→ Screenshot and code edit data
——

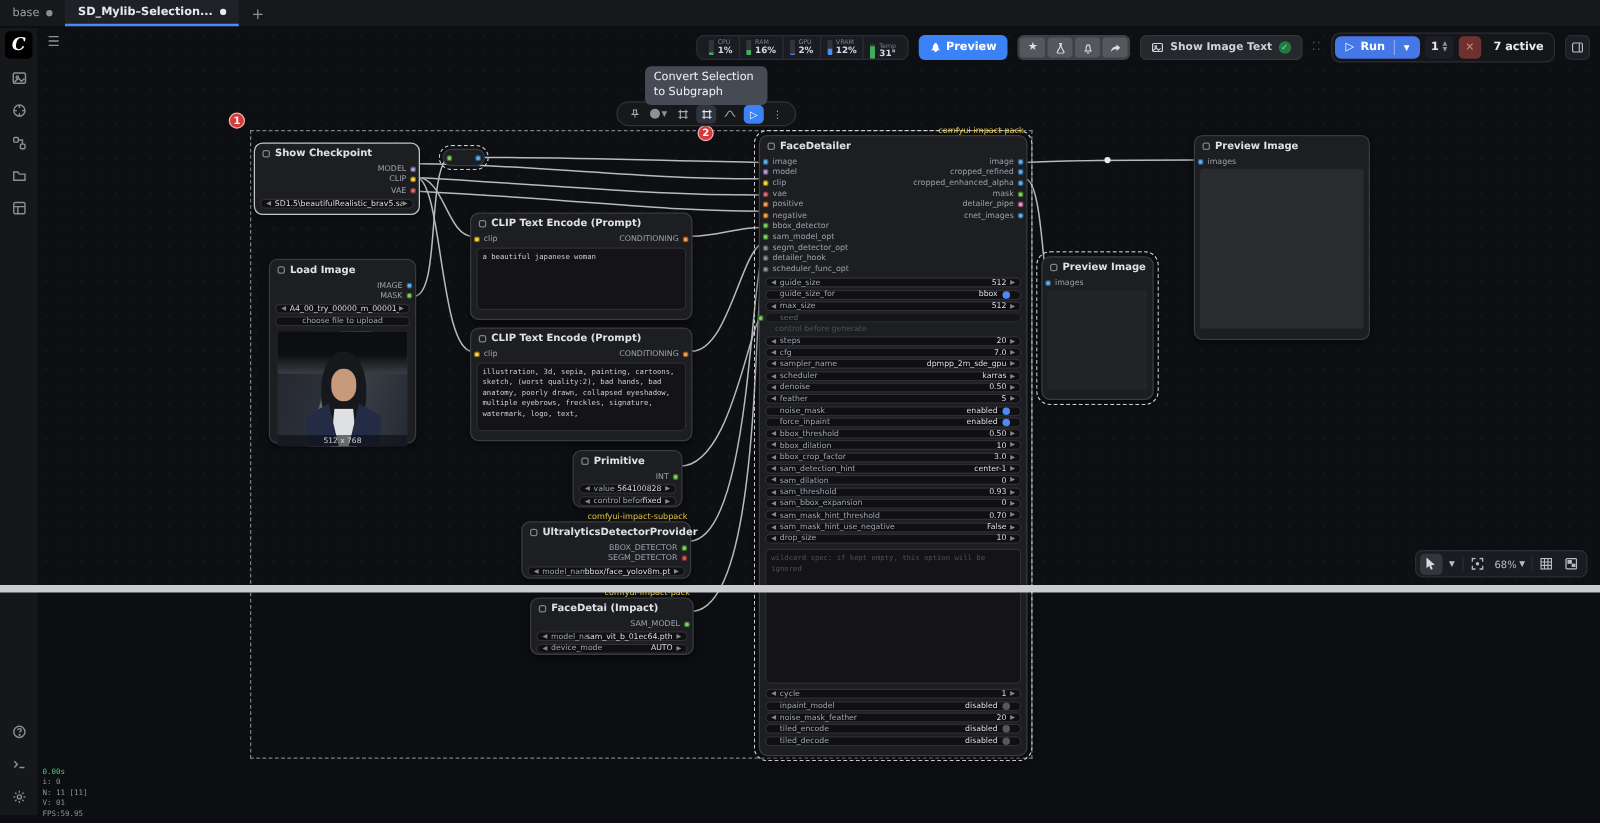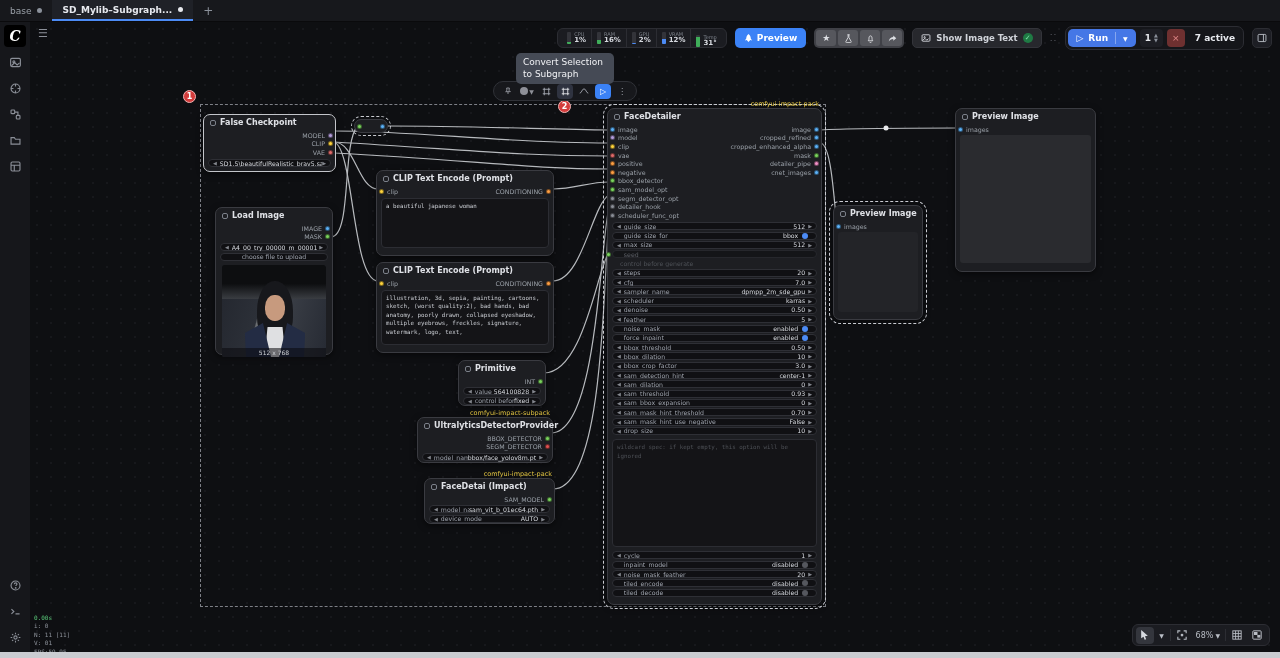"base" #app { height: 658px -> 474px }
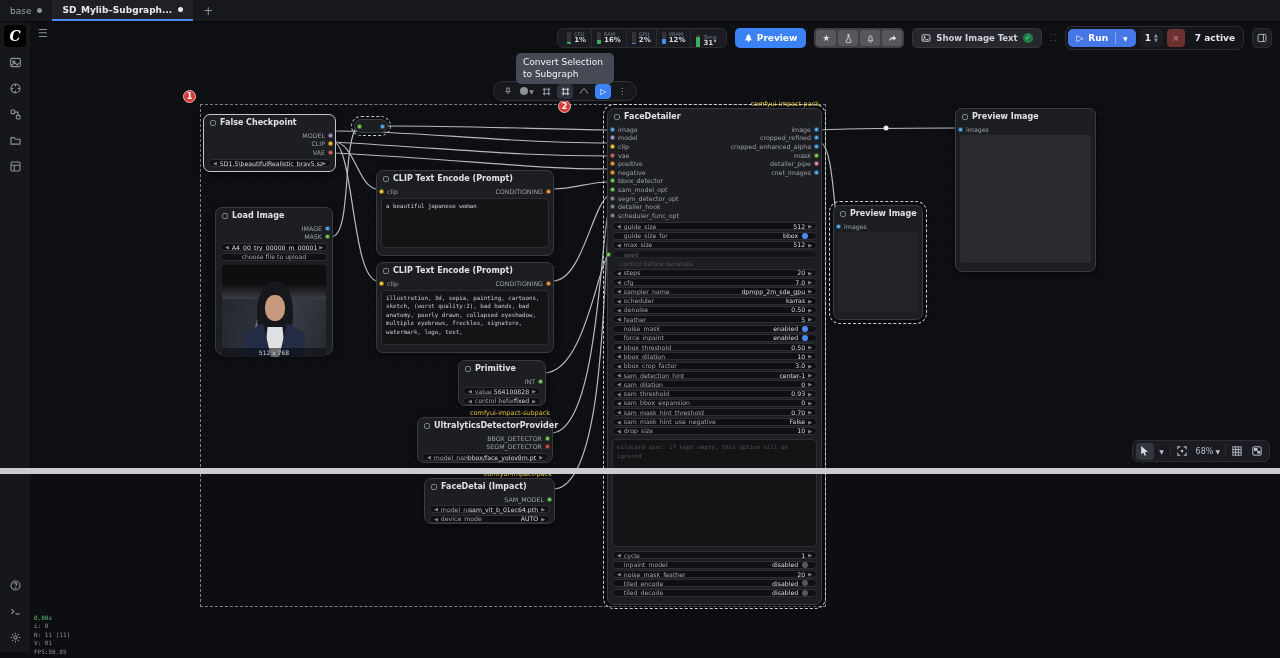"SD_Mylib–Subgraph..." span { text: Subgraph -> Selection }
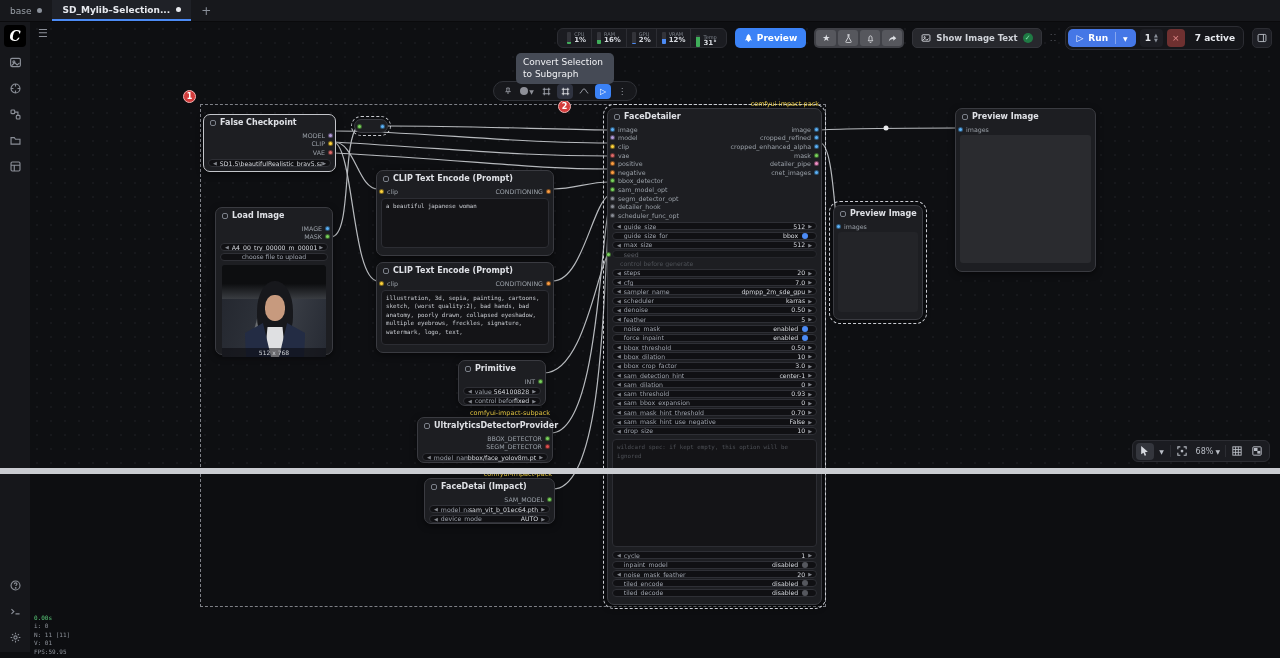"False Checkpoint" span.node-title { text: False -> Show }
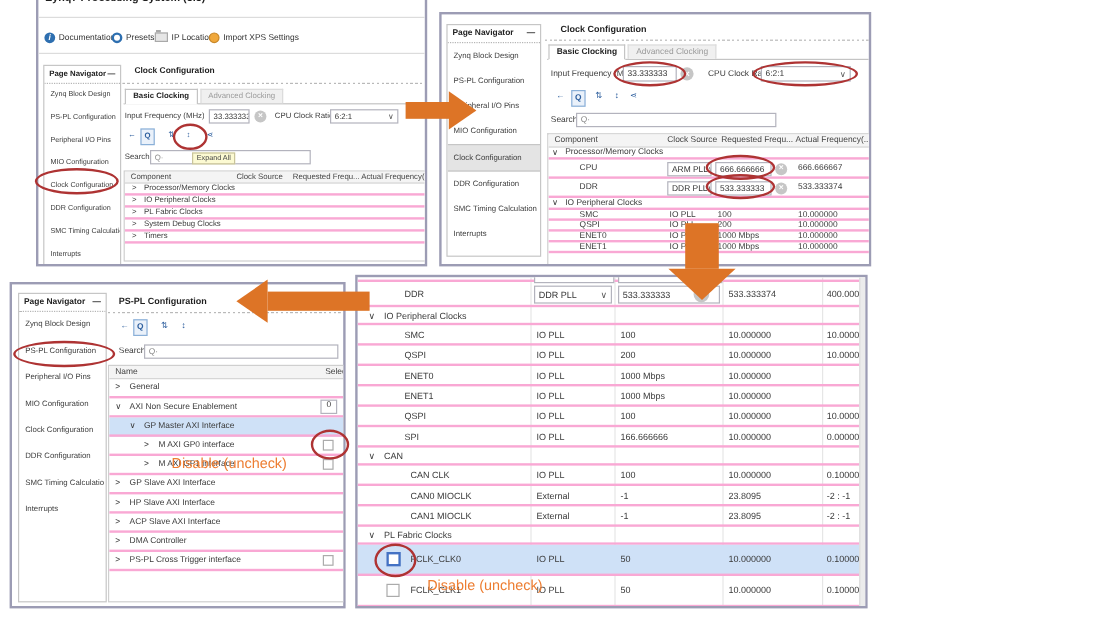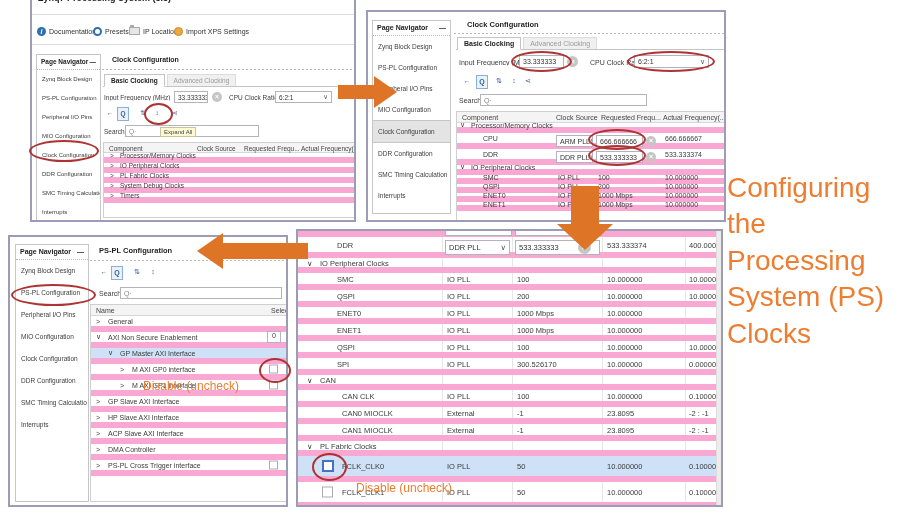"Configuring the Processing System (PS)" div.slide-title { html: <div>Configuring the Processing System (PS) Clocks</div> -> none }
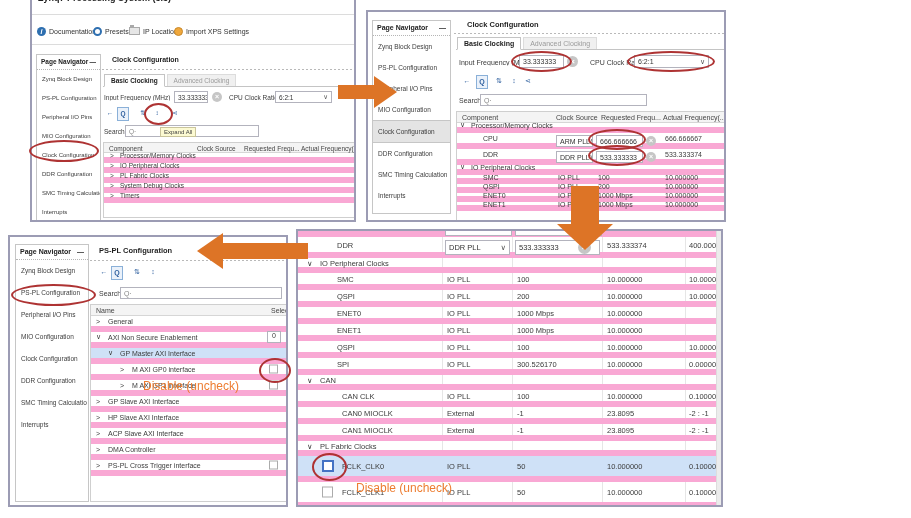"DDR" .trow { border-bottom: 6px solid #f9a8d4 -> 2px solid #f9a8d4 }
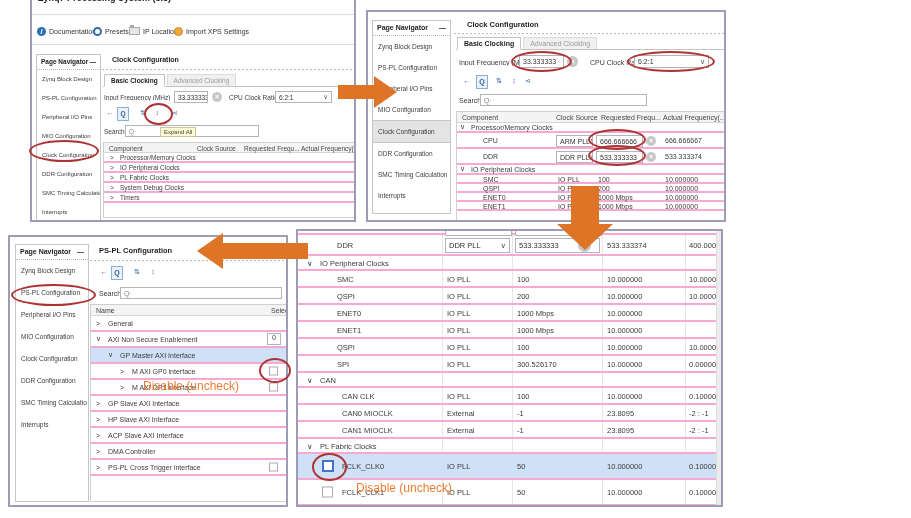"300.526170" span.cell { text: 300.526170 -> 166.666666 }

——

→ WHAT YOU WILL DO
Give back all of the entries verbatim, but without pictures.

→ ANSWER BOX
"base" #app { height: 658px -> 474px }
"SD_Mylib–Subgraph..." span { text: Subgraph -> Selection }
"False Checkpoint" span.node-title { text: False -> Show }
"Configuring the Processing System (PS)" div.slide-title { html: <div>Configuring the Processing System (PS) Clocks</div> -> none }
"DDR" .trow { border-bottom: 6px solid #f9a8d4 -> 2px solid #f9a8d4 }
"300.526170" span.cell { text: 300.526170 -> 166.666666 }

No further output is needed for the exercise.